### Exercise details:
In the entries below, which lines run from the one containing "(154, 286) none -> [204,505,226,518] the" to the one containing "[439,288,454,294] an -> [789,791,815,802] any"? Copy exactly those lines, ends included, and no others.

### Dataset records:
• • • •

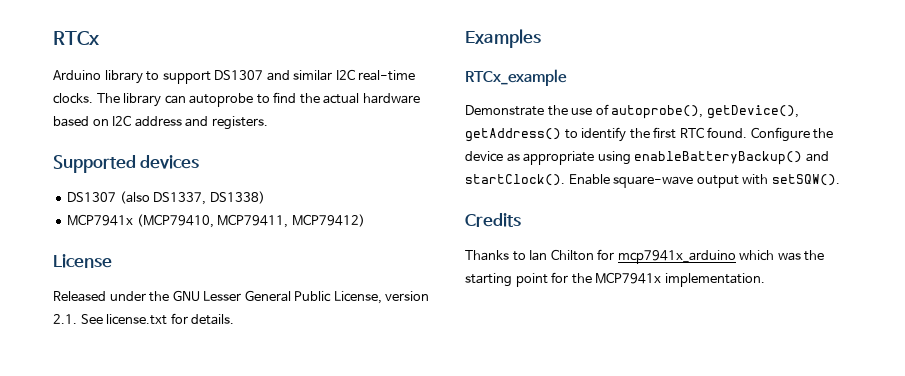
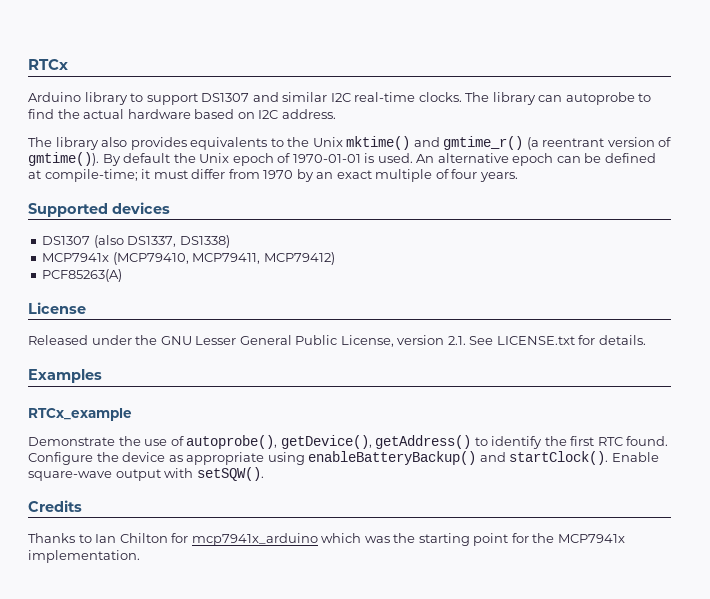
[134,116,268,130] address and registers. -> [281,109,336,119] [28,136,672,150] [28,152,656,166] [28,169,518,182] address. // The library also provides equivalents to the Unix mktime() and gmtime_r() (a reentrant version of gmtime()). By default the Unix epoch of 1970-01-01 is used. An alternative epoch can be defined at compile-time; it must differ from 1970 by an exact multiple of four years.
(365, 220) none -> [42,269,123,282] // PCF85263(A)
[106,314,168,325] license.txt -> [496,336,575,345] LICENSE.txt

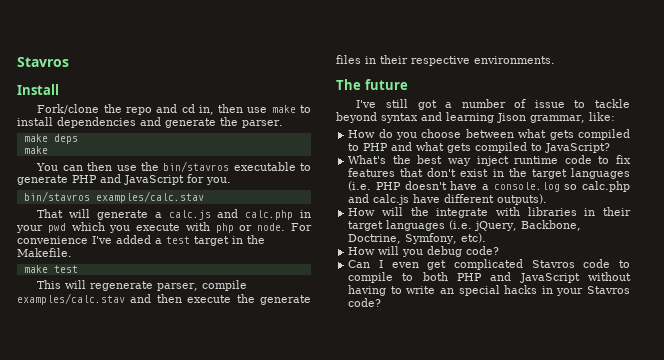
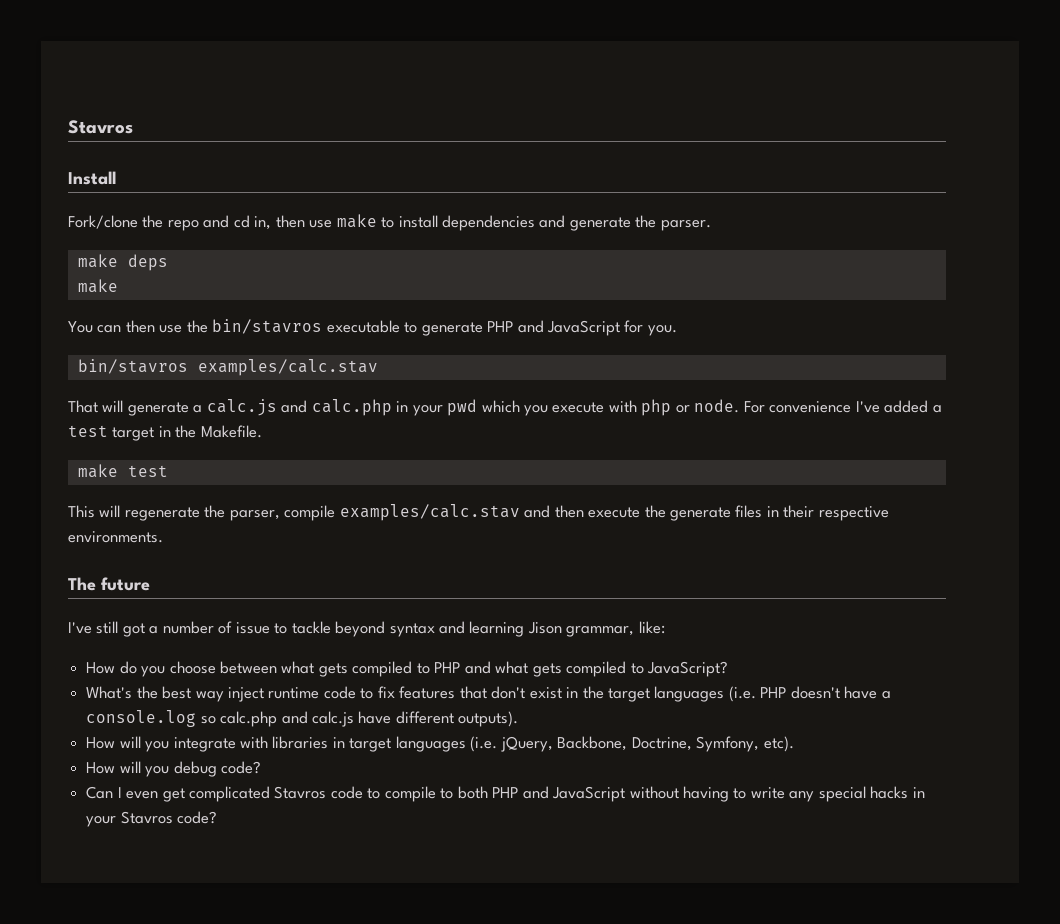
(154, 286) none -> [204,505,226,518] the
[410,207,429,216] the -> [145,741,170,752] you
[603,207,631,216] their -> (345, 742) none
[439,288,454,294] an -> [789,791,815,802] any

• • • •

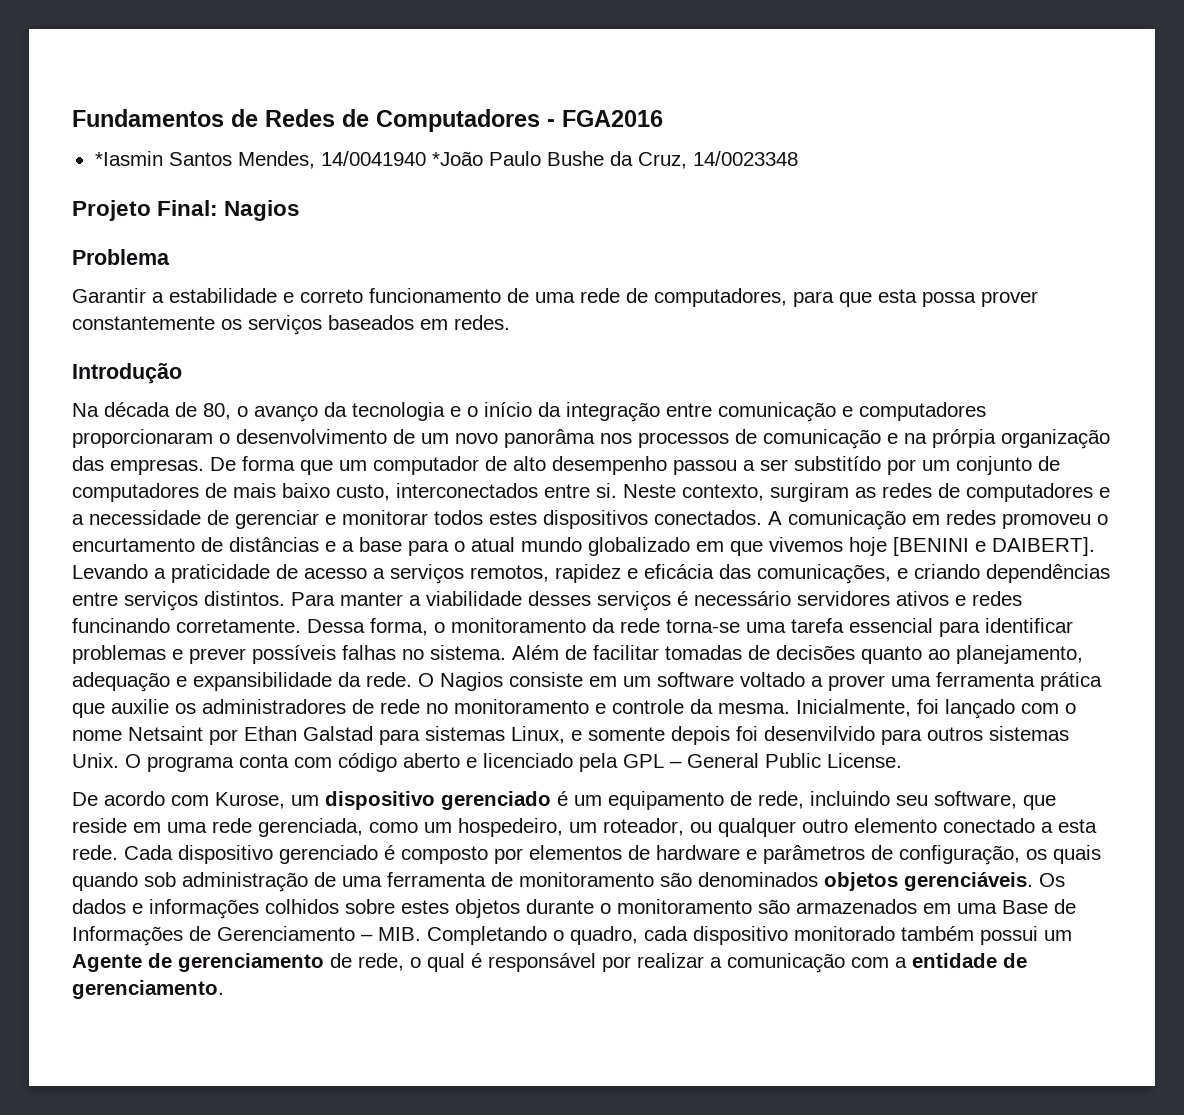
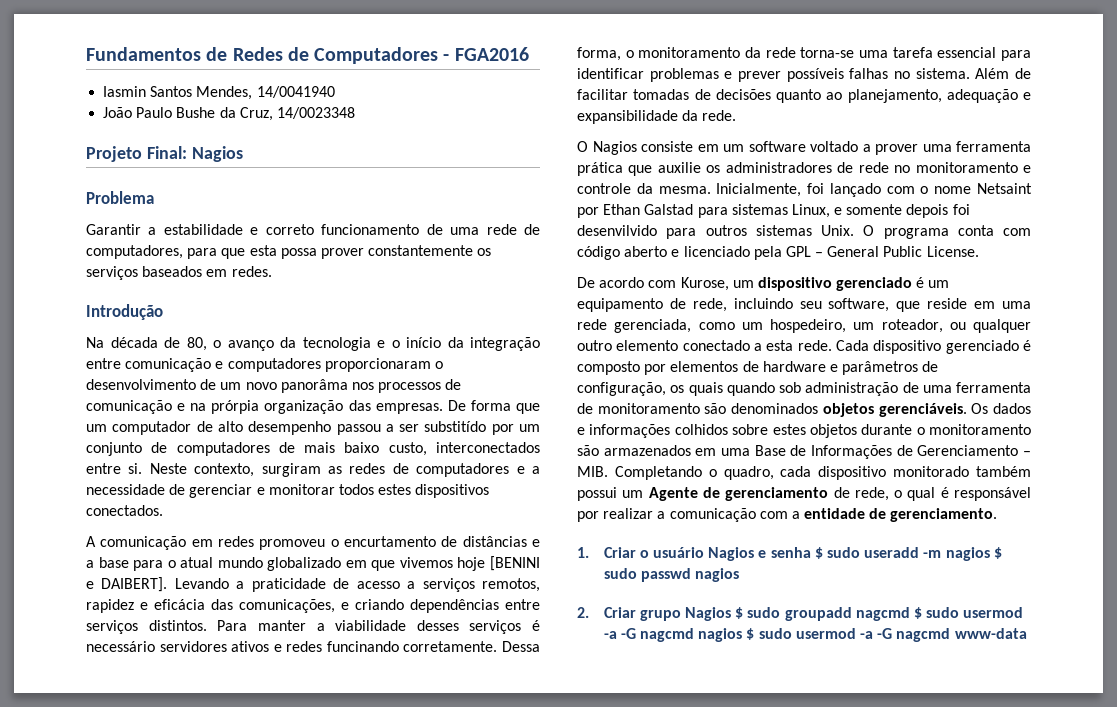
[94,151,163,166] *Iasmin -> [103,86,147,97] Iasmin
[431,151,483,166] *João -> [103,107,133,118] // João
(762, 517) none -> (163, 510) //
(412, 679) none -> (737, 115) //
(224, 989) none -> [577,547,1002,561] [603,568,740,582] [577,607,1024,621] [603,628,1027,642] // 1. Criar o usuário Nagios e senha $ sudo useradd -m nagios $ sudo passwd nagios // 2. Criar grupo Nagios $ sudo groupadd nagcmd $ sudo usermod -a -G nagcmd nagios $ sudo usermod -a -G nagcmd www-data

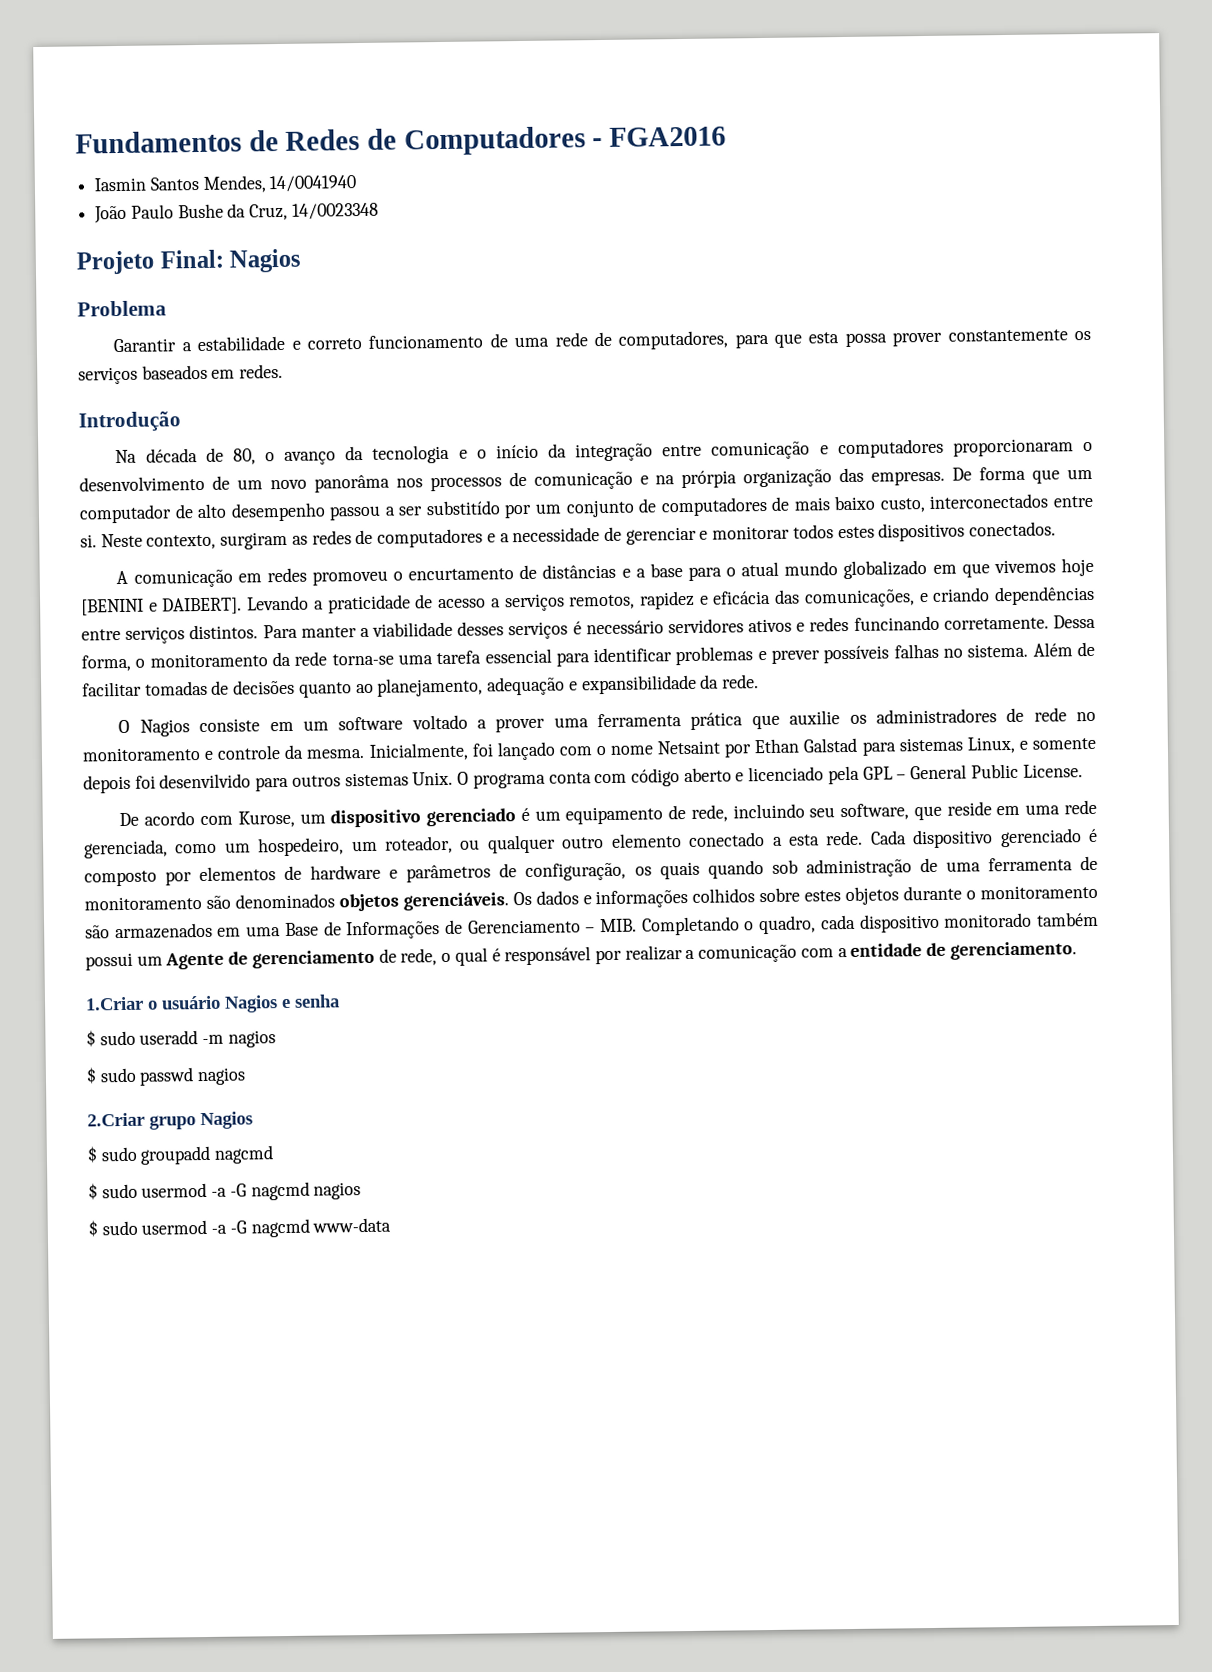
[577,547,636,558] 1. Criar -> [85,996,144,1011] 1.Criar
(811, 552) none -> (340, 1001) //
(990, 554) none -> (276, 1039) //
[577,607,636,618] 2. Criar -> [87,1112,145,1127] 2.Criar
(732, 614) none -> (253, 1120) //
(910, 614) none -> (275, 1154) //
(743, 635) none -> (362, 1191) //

• • • •

### Reply to the exercise:
(154, 286) none -> [204,505,226,518] the
[410,207,429,216] the -> [145,741,170,752] you
[603,207,631,216] their -> (345, 742) none
[439,288,454,294] an -> [789,791,815,802] any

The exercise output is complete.